I do think we need to vote with our dollars but we also need to move beyond our primary identity being consumers. We need to think about creating things rather than buying them, and say, taking a walk with friends rather than shopping. We are not going to shop our way out of resource depletion.
Is there one act that if all of us did we could change the world for the better?

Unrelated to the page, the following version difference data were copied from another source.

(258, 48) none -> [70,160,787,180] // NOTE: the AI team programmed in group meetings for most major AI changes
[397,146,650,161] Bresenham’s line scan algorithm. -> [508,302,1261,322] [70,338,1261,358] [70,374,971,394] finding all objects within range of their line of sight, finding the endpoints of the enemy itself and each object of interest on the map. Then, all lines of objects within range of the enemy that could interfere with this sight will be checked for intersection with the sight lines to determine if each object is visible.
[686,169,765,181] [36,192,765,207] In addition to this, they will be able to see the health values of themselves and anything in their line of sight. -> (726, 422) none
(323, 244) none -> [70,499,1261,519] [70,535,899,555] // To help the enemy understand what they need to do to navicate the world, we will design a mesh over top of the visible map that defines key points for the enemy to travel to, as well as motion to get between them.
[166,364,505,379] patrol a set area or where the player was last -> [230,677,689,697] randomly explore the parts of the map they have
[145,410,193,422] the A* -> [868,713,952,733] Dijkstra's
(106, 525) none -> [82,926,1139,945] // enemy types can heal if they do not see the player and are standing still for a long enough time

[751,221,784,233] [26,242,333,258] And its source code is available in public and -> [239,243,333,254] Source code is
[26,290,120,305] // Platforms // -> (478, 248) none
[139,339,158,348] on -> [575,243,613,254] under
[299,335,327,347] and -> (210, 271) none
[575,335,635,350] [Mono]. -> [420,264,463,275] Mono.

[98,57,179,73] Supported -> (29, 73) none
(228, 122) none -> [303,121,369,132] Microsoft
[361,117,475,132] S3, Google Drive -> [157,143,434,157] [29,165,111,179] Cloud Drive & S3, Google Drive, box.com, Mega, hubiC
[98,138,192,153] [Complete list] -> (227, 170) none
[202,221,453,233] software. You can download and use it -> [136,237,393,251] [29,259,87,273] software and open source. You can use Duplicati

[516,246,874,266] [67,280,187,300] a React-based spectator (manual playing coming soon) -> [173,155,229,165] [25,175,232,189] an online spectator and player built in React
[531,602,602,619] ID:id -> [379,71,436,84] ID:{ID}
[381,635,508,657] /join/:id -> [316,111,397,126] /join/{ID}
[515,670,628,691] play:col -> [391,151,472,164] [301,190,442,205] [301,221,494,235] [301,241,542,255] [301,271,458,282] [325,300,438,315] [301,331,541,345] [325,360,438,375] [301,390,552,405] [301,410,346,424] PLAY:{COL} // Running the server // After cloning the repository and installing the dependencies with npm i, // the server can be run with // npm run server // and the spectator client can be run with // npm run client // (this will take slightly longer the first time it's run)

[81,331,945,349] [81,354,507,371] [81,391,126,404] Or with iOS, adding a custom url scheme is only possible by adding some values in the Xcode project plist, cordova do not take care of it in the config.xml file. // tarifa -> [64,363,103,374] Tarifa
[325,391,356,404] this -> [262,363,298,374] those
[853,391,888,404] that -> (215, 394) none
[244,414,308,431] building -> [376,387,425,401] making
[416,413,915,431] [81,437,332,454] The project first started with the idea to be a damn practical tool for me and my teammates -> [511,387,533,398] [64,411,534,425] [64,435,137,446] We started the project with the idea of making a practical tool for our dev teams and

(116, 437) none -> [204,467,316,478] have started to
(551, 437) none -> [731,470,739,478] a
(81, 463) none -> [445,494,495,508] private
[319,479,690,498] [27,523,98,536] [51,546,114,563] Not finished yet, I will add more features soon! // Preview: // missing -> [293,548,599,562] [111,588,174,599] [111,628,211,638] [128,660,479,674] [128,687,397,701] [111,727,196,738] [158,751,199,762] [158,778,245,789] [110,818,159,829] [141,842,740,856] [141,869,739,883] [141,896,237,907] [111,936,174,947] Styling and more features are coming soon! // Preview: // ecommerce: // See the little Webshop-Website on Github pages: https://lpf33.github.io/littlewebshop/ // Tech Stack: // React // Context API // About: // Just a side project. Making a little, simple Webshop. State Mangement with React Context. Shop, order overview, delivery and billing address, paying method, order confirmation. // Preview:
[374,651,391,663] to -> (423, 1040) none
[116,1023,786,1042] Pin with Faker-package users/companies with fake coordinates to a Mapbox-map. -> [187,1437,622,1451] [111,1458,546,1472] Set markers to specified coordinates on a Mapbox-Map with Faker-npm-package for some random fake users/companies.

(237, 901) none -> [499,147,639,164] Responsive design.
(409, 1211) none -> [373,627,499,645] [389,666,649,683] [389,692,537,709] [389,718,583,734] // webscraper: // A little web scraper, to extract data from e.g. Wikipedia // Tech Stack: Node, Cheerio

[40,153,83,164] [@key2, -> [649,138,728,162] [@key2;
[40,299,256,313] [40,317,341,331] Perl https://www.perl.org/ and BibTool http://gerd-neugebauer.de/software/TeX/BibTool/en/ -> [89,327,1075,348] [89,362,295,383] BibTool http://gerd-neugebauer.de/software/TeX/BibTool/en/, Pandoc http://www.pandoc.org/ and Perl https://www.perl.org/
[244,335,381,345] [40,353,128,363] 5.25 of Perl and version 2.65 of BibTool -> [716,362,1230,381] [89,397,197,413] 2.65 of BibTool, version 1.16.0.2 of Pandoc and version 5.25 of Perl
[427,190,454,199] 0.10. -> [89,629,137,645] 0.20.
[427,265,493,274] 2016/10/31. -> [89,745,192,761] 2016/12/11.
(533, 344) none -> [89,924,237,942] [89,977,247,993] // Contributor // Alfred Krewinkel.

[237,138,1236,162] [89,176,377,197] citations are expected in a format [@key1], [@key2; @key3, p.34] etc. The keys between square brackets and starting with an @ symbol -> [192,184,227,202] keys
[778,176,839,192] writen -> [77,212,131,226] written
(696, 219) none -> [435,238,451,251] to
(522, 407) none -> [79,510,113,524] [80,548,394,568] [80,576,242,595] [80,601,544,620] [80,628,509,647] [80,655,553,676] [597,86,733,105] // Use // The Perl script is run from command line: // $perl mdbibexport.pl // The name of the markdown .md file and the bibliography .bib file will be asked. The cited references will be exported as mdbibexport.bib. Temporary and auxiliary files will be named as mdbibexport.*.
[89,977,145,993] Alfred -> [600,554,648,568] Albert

Eat locally. Ask yourself when you eat something: where does this come from, how is it grown and do I know what is in it? And if you don’t like the answer, take action to eat something else.
What’s next on your agenda?
I am in the middle of a great new film project called In Good Heart: Soil and the Mystery of Fertility. It’s the next step after The Future of Food and it’s exciting — I am learning so much. I am really getting into soil — how much life there is in just a handful of soil, the complex mutualism that creates life. We are working with topsoil scientists, farmers and philosophers to give people a sense that the earth is alive, and we are all part of the soil community and we ignore that at our peril. I want to give people a sense of wonder at what soil provides us. We are actually facing Peak Soil as well as Peak Oil.
What are some of the most exciting ideas on your radar right now?
I think powering down — staying local, creating things rather than buying them, growing food, making our own fun instead of purchasing corporate fun — these are the things we will need to do in the future when we run up against the end of oil and the scarcity of other resources. The push toward real conservation — being careful instead of careless — is a new challenge, an opportunity for problem solving and creating a more satisfying way to live.
What question do you wish our readers would ask themselves?
How can I cultivate virtue and live an authentic life, right in this moment?